_Aim of the task_
Only the lines from the beginning of the entries through the one that holds "position:absolute;left:456px;top:487px;" may appear in the answer, written out exactly and free of pictures.

Top of Data extracts

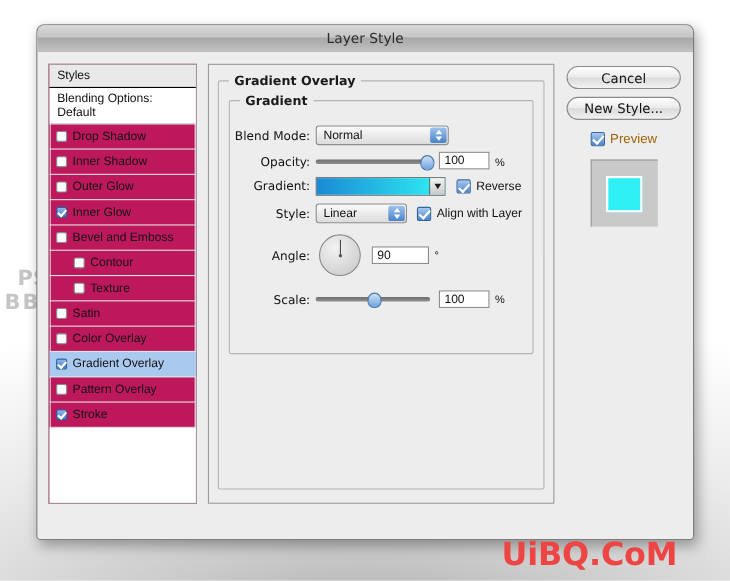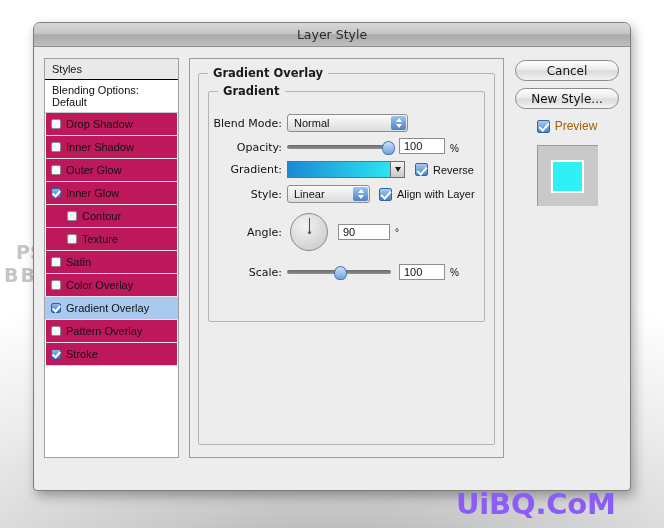--- a/index.html
+++ b/index.html
@@ -208,6 +208,10 @@
           <div class="style-row">
             <span class="chk on"></span>
             <span>Inner Glow</span>
+          </div>
+          <div class="style-row">
+            <span class="chk"></span>
+            <span>Bevel and Emboss</span>
           </div>
           <div class="style-row indent">
             <span class="chk"></span>

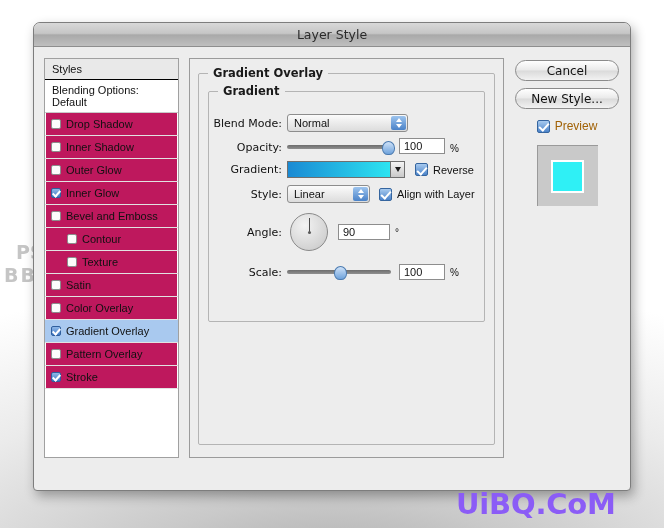--- a/index.html
+++ b/index.html
@@ -16,7 +16,7 @@
   }
   #watermark-bottom{
     position:absolute;left:456px;top:487px;
-    font-size:29px;font-weight:bold;color:#8b5cf6;
+    font-size:29px;font-weight:bold;color:#ef4444;
     letter-spacing:-0.2px;
     font-family:"DejaVu Sans",sans-serif;
   }

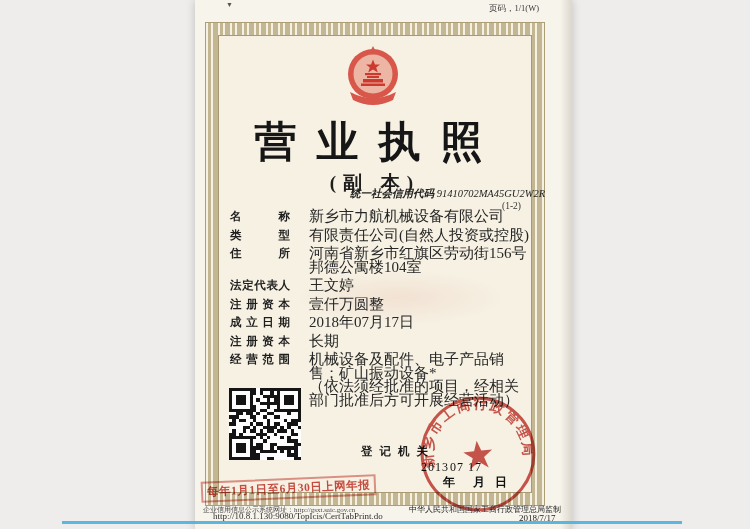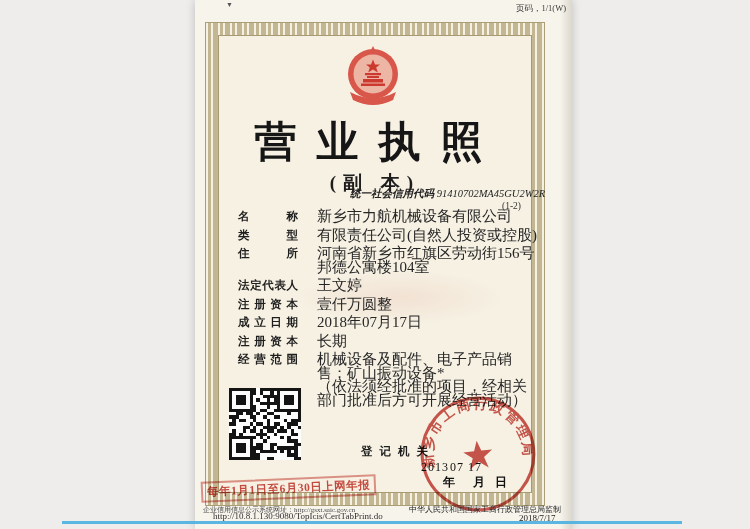--- a/index.html
+++ b/index.html
@@ -9,7 +9,7 @@
          box-shadow:0 0 9px rgba(0,0,0,.20);}
   .paper-shade{position:absolute;right:0;top:0;width:12px;height:100%;
          background:linear-gradient(90deg,rgba(0,0,0,0),rgba(110,100,80,.20));}
-  .page-label{position:absolute;left:516px;top:3px;font-size:8.5px;color:#3a3a3a;white-space:nowrap;}
+  .page-label{position:absolute;left:489px;top:3px;font-size:8.5px;color:#3a3a3a;white-space:nowrap;}
   .caret{position:absolute;left:226px;top:1px;font-size:7px;color:#555;}
   
   .frame{position:absolute;left:205px;top:22px;width:340px;height:484px;box-sizing:border-box;

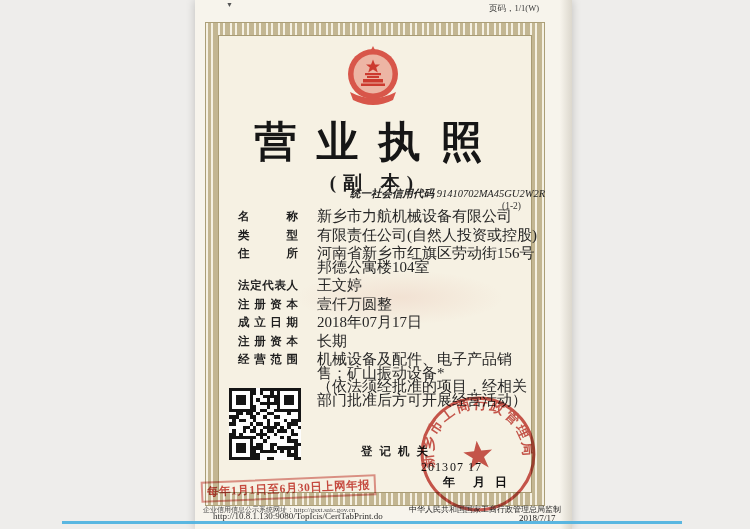--- a/index.html
+++ b/index.html
@@ -29,7 +29,7 @@
   .credit{position:absolute;left:350px;top:187px;font-size:10.5px;color:#222;white-space:nowrap;font-style:italic;}
   .credit .lab{font-weight:bold;}
   .pagenote{position:absolute;left:502px;top:201px;font-size:9.5px;color:#333;}
-  .fields{position:absolute;left:238px;top:210px;width:302px;}
+  .fields{position:absolute;left:230px;top:210px;width:302px;}
   .frow{display:flex;margin:0 0 5px 0;}
   .flabel{flex:0 0 60px;width:60px;font-weight:bold;font-size:11.5px;line-height:12px;color:#1e1e1e;
           text-align:justify;text-align-last:justify;}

Bottom of Data extracts

_Solved problem_
--- a/index.html
+++ b/index.html
@@ -208,6 +208,10 @@
           <div class="style-row">
             <span class="chk on"></span>
             <span>Inner Glow</span>
+          </div>
+          <div class="style-row">
+            <span class="chk"></span>
+            <span>Bevel and Emboss</span>
           </div>
           <div class="style-row indent">
             <span class="chk"></span>

--- a/index.html
+++ b/index.html
@@ -16,7 +16,7 @@
   }
   #watermark-bottom{
     position:absolute;left:456px;top:487px;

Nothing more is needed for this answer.